Tales omisiones nos llevan a apuntar dos cosas, que acaso funcionen como atajos para entender el porqué de las ausencias: en primer lugar, citar las palabras de Vilariño en un artículo publicado en 1951 en la revista Número, donde a propósito de la publicación de Perdida, Vilariño dice: “En los otros libros, como en éste, ella [de Ibarbourou], no sabe cantar otra cosa que su vida, sus días. Pero esa voz que entonces fue el exceso de una vida rica y vibrante, aquí canta sólo sus carencias”. En segundo lugar, con respecto a la no inclusión de la mirada de Pablo Rocca, es importante consignar, y si es posible repasar, la virulenta polémica que mantuvieron él y Arbeleche el año pasado en el portal del diario El Pueblo de Salto, cuyo detonador fue la publicación del libro de Rocca Juana de Ibarbourou. Las palabras y el poder, que vierte nuevas pistas y argumentaciones para abordar el tema de las “bodas” que mantuvo Juana con el poder en sus comienzos y aun después, así como propuso una lectura alternativa acerca de la cualidad “renovadora” de su poesía, en comparación a sus contemporáneas inmediatas, y en especial a una de sus más cercanas referentes, Delmira Agustini.
Último sitio
Obra final reúne cuatro poemarios: Perdida (1950), Elegía (1966), La pasajera (1967) y Diario de una isleña (1967), que constituyen el último tramo de la producción de Juana. A modo de introducción, Arbeleche y Echevarría copian y pegan interesantes trabajos individuales que ya habían sacado en 2009 con motivo de la publicación del coqueto y necesario volumen Juana. Escándalo a luz, en ocasión del homenaje que le efectuó a la poeta el Centro Cultural de España, y que contó, a su vez, con una exposición homónima (que tuvo a Arbeleche como curador) donde fue reunida una valiosa y única colección de objetos personales, fotos y manuscritos de la escritora. Este homenaje se había originado por los tres aniversarios que se cumplían aquel año: los 30 años del fallecimiento de Juana, los 90 de la publicación de Las lenguas… y los 80 de su consagración como “Juana de América”.
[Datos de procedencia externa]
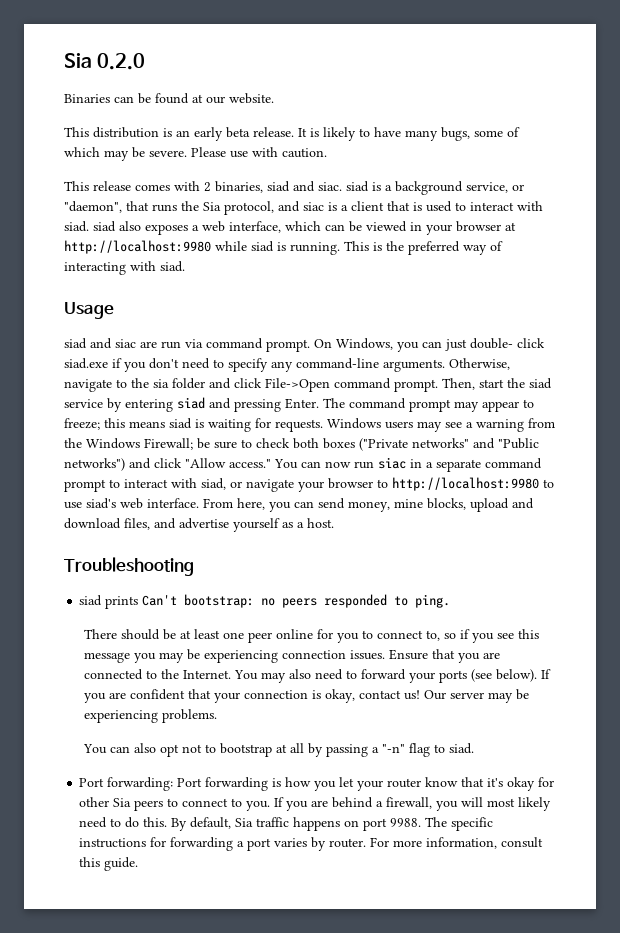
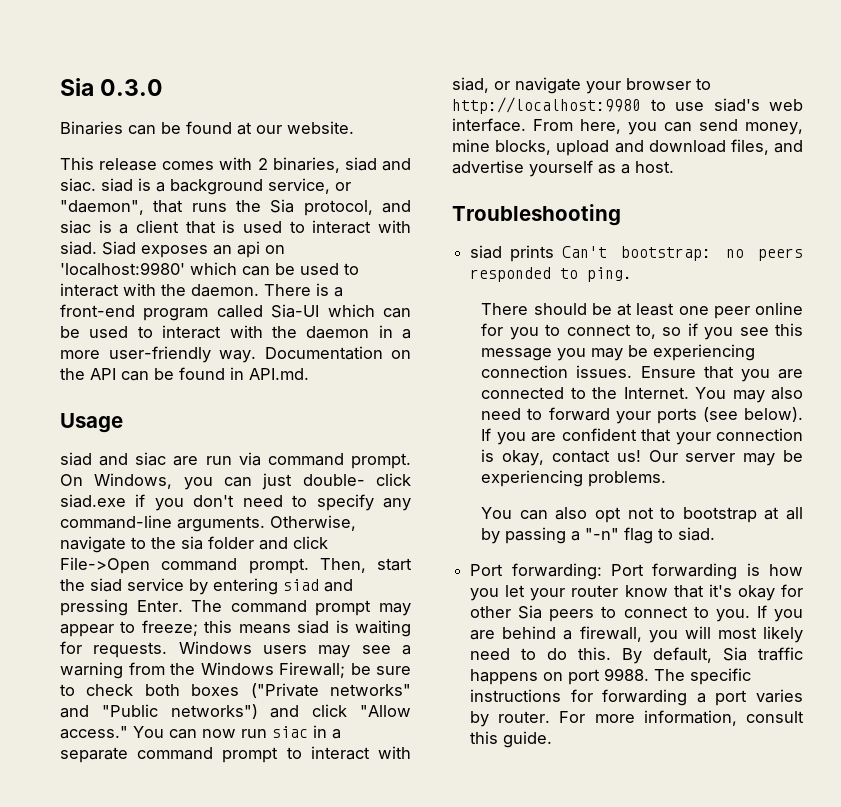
[64,53,146,70] Sia 0.2.0 -> [60,78,164,96] Sia 0.3.0
[64,127,520,141] [64,147,327,161] // This distribution is an early beta release. It is likely to have many bugs, some of which may be severe. Please use with caution. -> (354, 127) none
[93,221,516,235] [64,240,503,255] [64,261,185,275] siad also exposes a web interface, which can be viewed in your browser at http://localhost:9980 while siad is running. This is the preferred way of interacting with siad. -> [102,241,285,258] [60,262,359,276] [60,283,343,297] [60,304,411,321] [60,325,411,339] [60,346,411,363] [60,367,309,381] Siad exposes an api on 'localhost:9980' which can be used to interact with the daemon. There is a front-end program called Sia-UI which can be used to interact with the daemon in a more user-friendly way. Documentation on the API can be found in API.md.

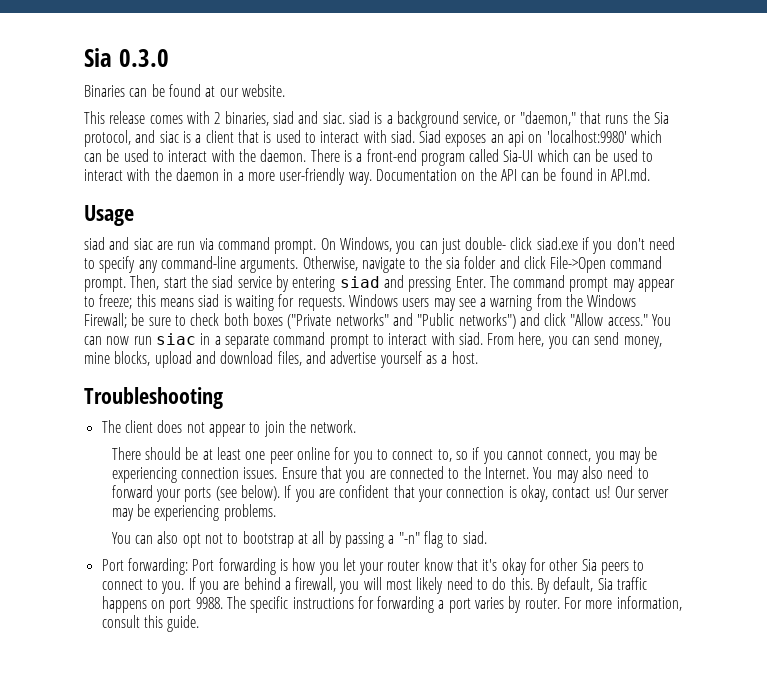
[60,200,144,215] "daemon", -> [519,111,576,126] "daemon,"
[452,77,711,94] [452,97,803,114] [452,118,526,132] siad, or navigate your browser to http://localhost:9980 to use siad's web interface. -> [458,332,483,345] siad.
[470,245,803,262] [470,267,633,282] siad prints Can't bootstrap: no peers responded to ping. -> [101,420,357,437] The client does not appear to join the network.
[739,323,803,336] [481,348,553,361] see this message -> [506,449,592,462] cannot connect,

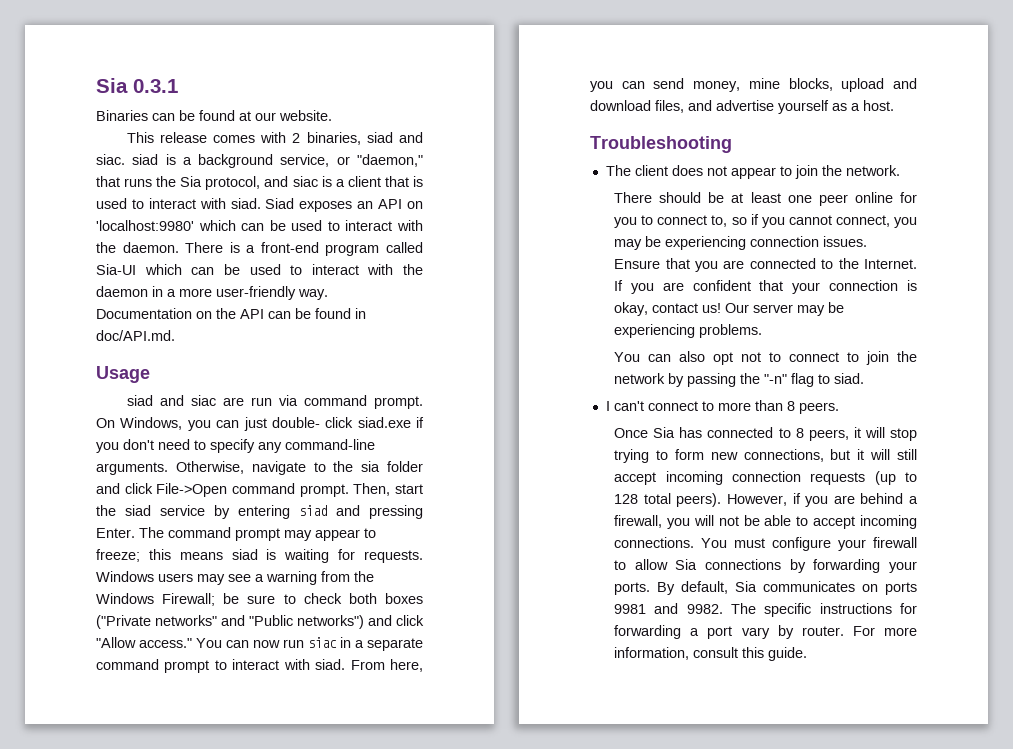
[84,48,169,67] Sia 0.3.0 -> [96,78,178,93] Sia 0.3.1
[508,131,525,147] api -> [378,199,403,209] API
[611,168,651,181] API.md. -> [96,330,175,341] doc/API.md.
[533,466,649,483] [111,485,281,502] You may also need to forward your ports (see below). -> (917, 264) none
[242,531,325,548] bootstrap at all -> [789,351,917,365] [614,373,666,384] connect to join the network
[388,535,395,544] a -> [740,373,761,384] the
[101,558,645,575] [101,577,196,594] Port forwarding: Port forwarding is how you let your router know that it's okay for other Sia peers to connect to you. If -> [605,400,839,414] [614,427,917,441] [614,449,917,463] [614,471,917,485] [614,493,801,507] I can't connect to more than 8 peers. // Once Sia has connected to 8 peers, it will stop trying to form new connections, but it will still accept incoming connection requests (up to 128 total peers). However, if
[386,577,647,594] [101,596,223,613] most likely need to do this. By default, Sia traffic happens on port 9988. -> [718,515,917,529] [614,537,917,551] [614,559,917,573] [614,581,917,595] [614,603,723,614] not be able to accept incoming connections. You must configure your firewall to allow Sia connections by forwarding your ports. By default, Sia communicates on ports 9981 and 9982.
[475,597,505,609] varies -> [741,627,770,639] vary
A propósito de Perdida (1950), acaso el libro cumbre de la melense, su publicación implicó romper -por aquel entonces- con un largo silencio poético que abarcó 20 años luego de la aparición, en 1930, de La rosa de los vientos. Echevarría comenta al respecto: “El libro [Perdida] es un canto fantástico, feroz, introspectivo y profundo ante el inevitable perecer”. Sin embargo, su valoración tardó en llegar, como se tardó en reconocer ya ahí “una maduración en su escritura”. Juana volvía recargada, reformulando a conciencia y con madurez la matriz de sus tópicos, imprimiéndoles otra sustancia vital, otra manera de concebir la experiencia para luego volcarla: “Hay que guardar, amigos, los violines, / Y envolver entre lienzos las campanas. / Mirad el cielo con señales rojas. / Sentid sedienta el agua”. Honestidad y actitud dinámica que se palparon ayer y que se reafirman ahora, interpelando como nunca al lector y traspasando cualquier barrera temporal, cualquier sinfonía de juicios y opiniones. Porque al final es cierto lo que muchos creemos: Juana nunca se fue.